Der Kanton soll offene Rechnungen künftig innerhalb von 30 Tagen bezahlen. Der Zürcher Kantonsrat hat diese Zahlungsfrist im Gesetz verankert – gegen den Willen der Regierung und der linken Ratsseite. Diese fanden eine Vorschrift im Gesetz unnötig.

Zwei Frauenhände, die eine Rechnung in ein Couvert schieben.

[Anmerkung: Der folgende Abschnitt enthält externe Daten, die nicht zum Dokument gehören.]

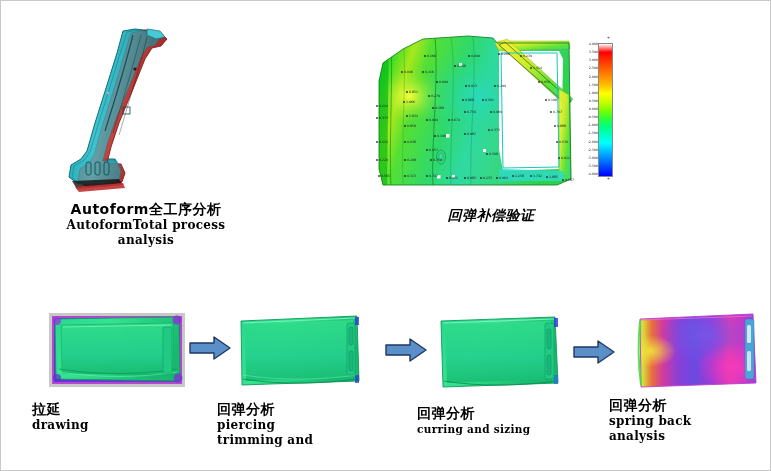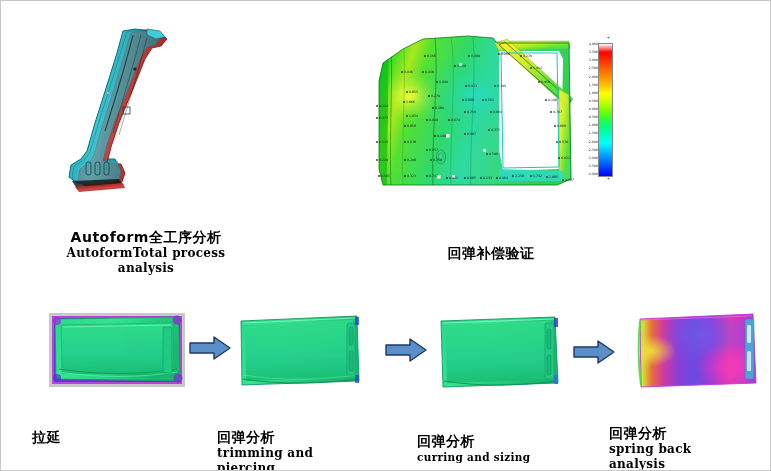"Autoform全工序分析" .caption { margin-top: 28px -> none }
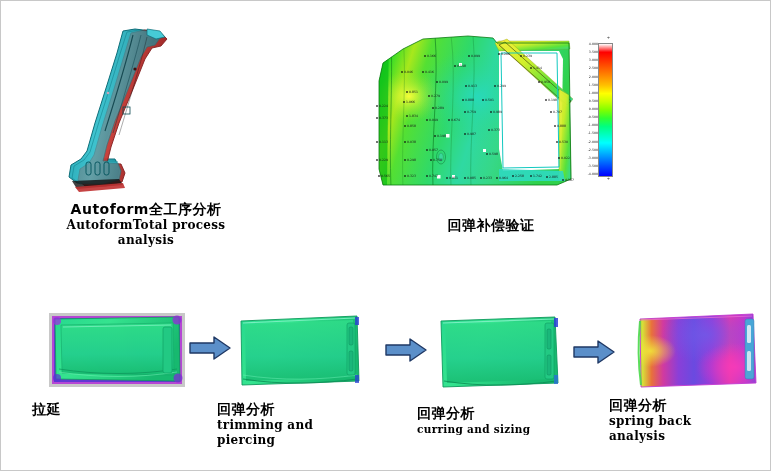"回弹补偿验证" div.caption { font-style: none -> italic; top: 216px -> 206px }
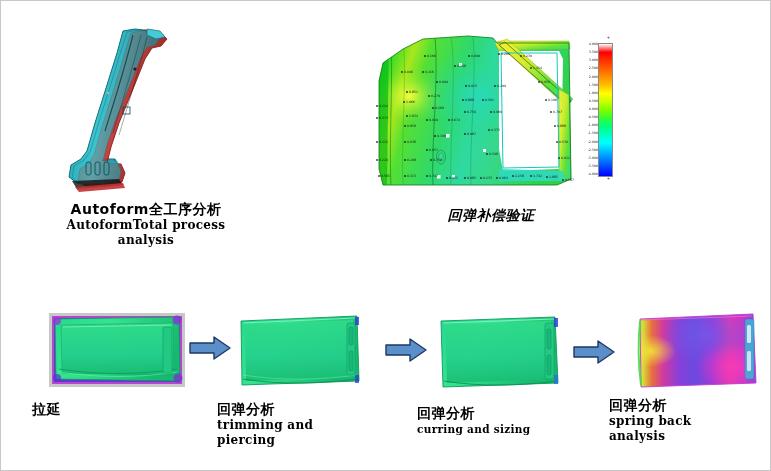"drawing" div.cap-en { html: none -> <div>drawing</div> }
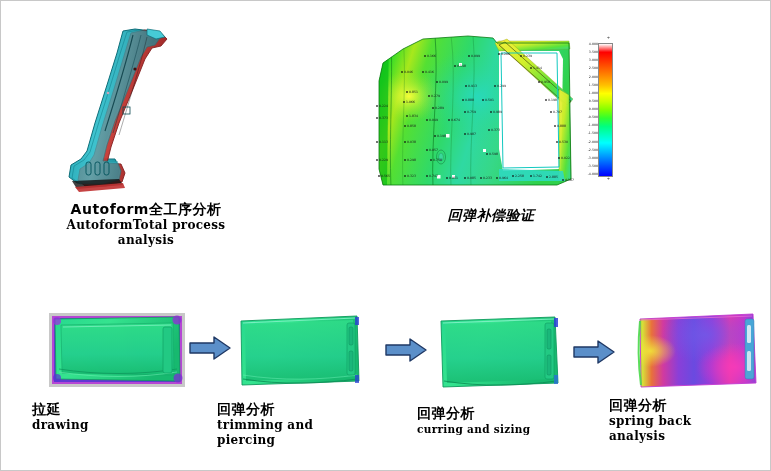"trimming and" div.cap-en { order: before "piercing" -> after "piercing" }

Bildlegende: Das Gewerbe soll nicht länger als 30 Tage auf sein Geld warten müssen, wenn es dem Kanton Rechnung stellt. Keystone

Bis zu 90 Tage und mehr, so lange liess sich der Kanton früher oft Zeit, um offene Rechungen zu begleichen. Das sei Vergangenheit, betonte Finanzdirektorin Ursula Gut im Kantonsrat. Die Regierung habe den Handlungsbedarf erkannt und habe bereits die 30-tägige Zahlungsfrist ins Handbuch für Rechnung und Controlling aufgenommen. Deshalb sei das neue Gesetz unnötig, argumentierte sie. Unterstützt wurde sie von der linken Ratsseite – aber ohne Erfolg.

Die bürgerliche Ratsseite war der Meinung, das Handbuch sei «ein Papiertiger, der jederzeit wieder geändert werden könne». Es gefährde die Liquidität des Gewerbes, wenn dieses zu lange auf das Geld warten müsse, das ihm zustehe, hiess es im Rat.

Hin und Her beim Abstimmen

Die neue Vorschrift wurde ganz knapp, mit 86 Ja zu 85 Nein-Stimmen ins Gesetz geschrieben – allerdings erst im zweiten Anlauf. In einer ersten Abstimmung war die Vorschrift noch ebenso knapp gescheitert. Ein SVP-Parlamentarier verlangte aber eine zweite Abstimmung, weil er den falschen Knopf gedrückt habe. Dabei kippte die Mehrheit – sehr zum Ärger der Linken.